ABOUT THIS TASK
From the line with "2017: 59.26 -> 59.44" to the end of the data below, restate each line word for word, both ends included, without the pictures.
*** RECORDS SUPPLIED ***
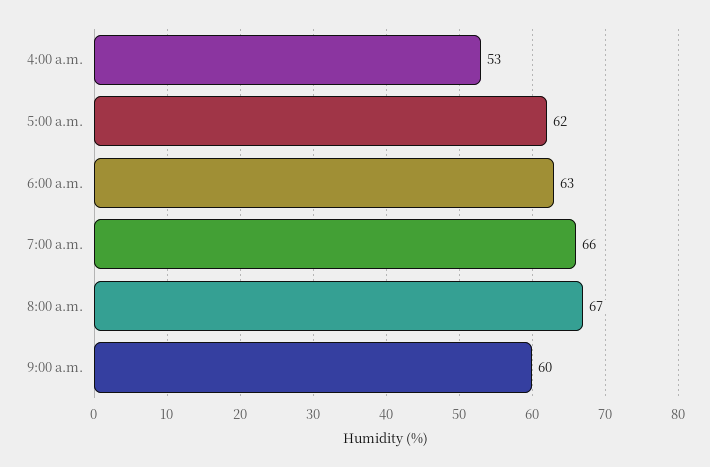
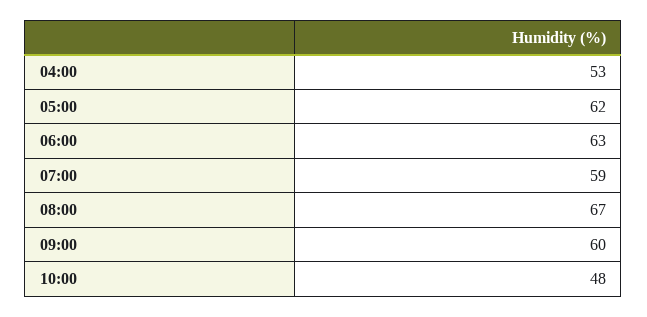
7:00 a.m.: 66 -> 59
10:00: none -> 48

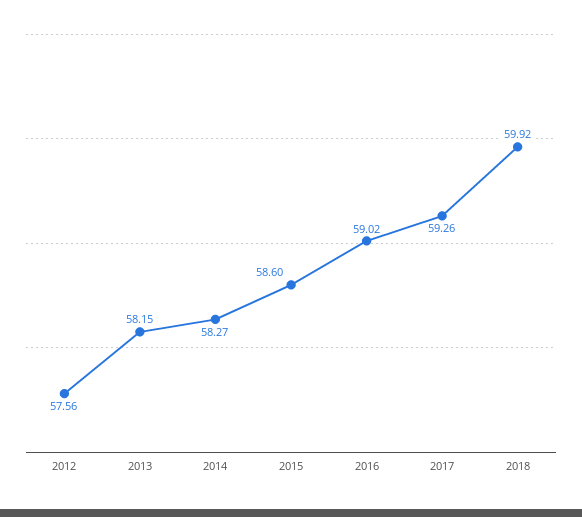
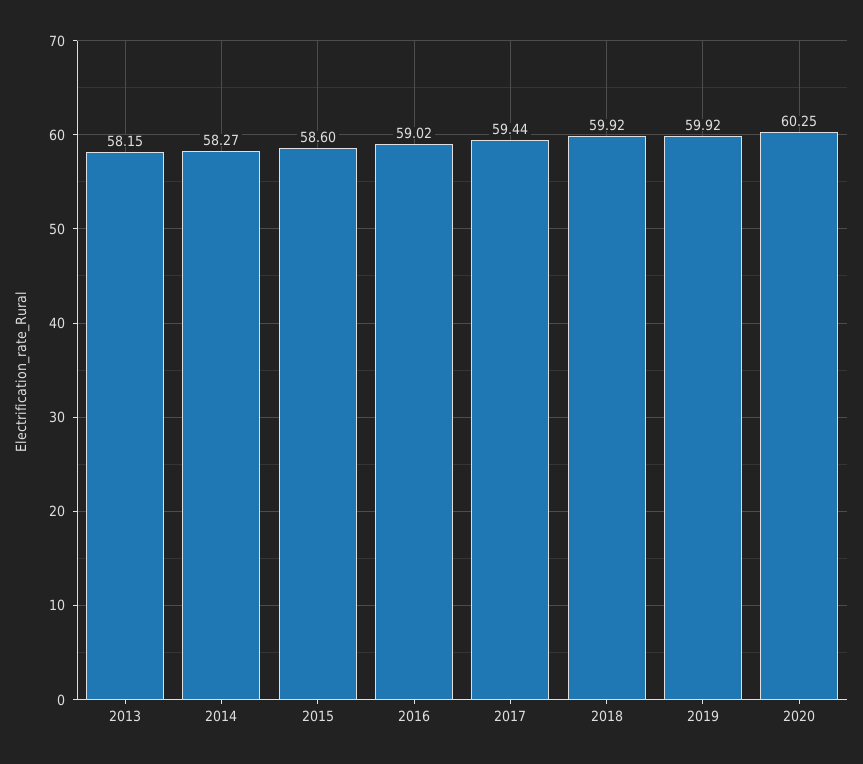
2012: 57.56 -> none
2017: 59.26 -> 59.44
2019: none -> 59.92
2020: none -> 60.25

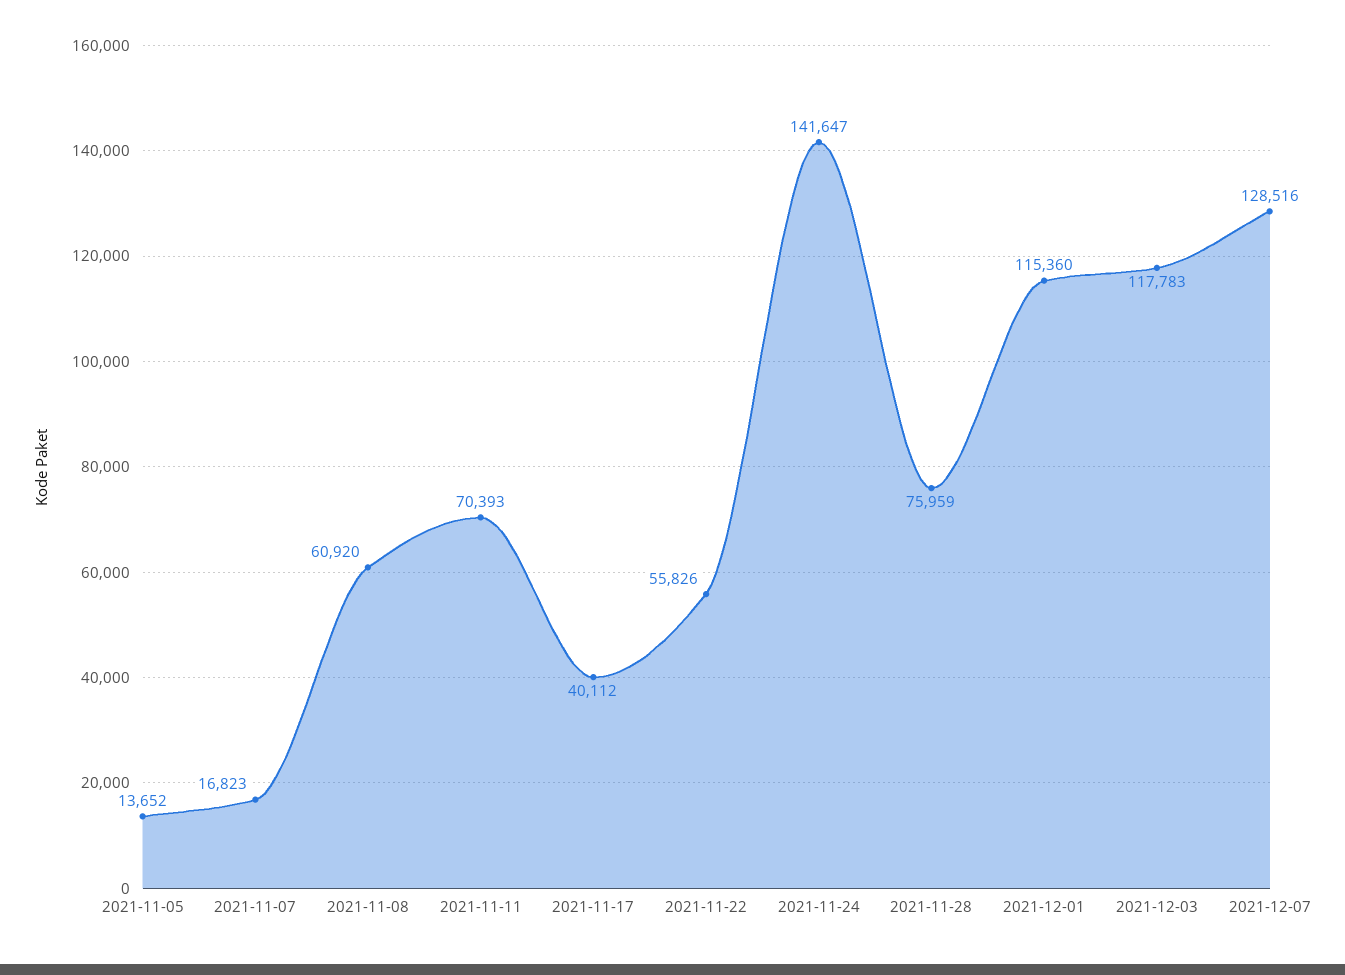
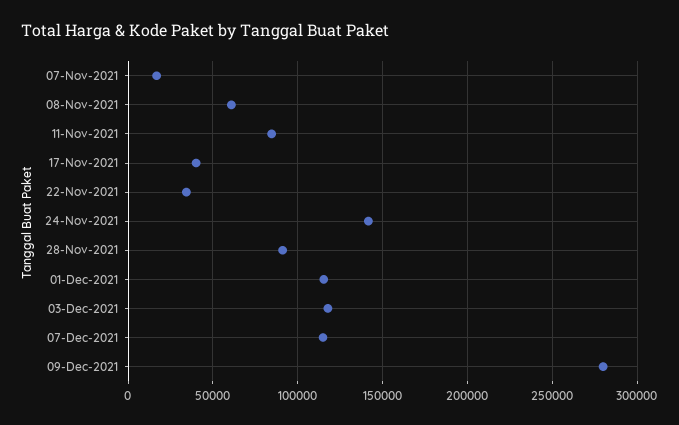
2021-11-05: 13652 -> none
2021-11-11: 70393 -> 85000
2021-11-22: 55826 -> 35000
2021-11-28: 75959 -> 90000
2021-12-07: 128516 -> 115000
09-Dec-2021: none -> 280000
*** End of RECORDS SUPPLIED ***
SOLVED PROBLEM
2017: 59.26 -> 59.44
2019: none -> 59.92
2020: none -> 60.25

2021-11-05: 13652 -> none
2021-11-11: 70393 -> 85000
2021-11-22: 55826 -> 35000
2021-11-28: 75959 -> 90000
2021-12-07: 128516 -> 115000
09-Dec-2021: none -> 280000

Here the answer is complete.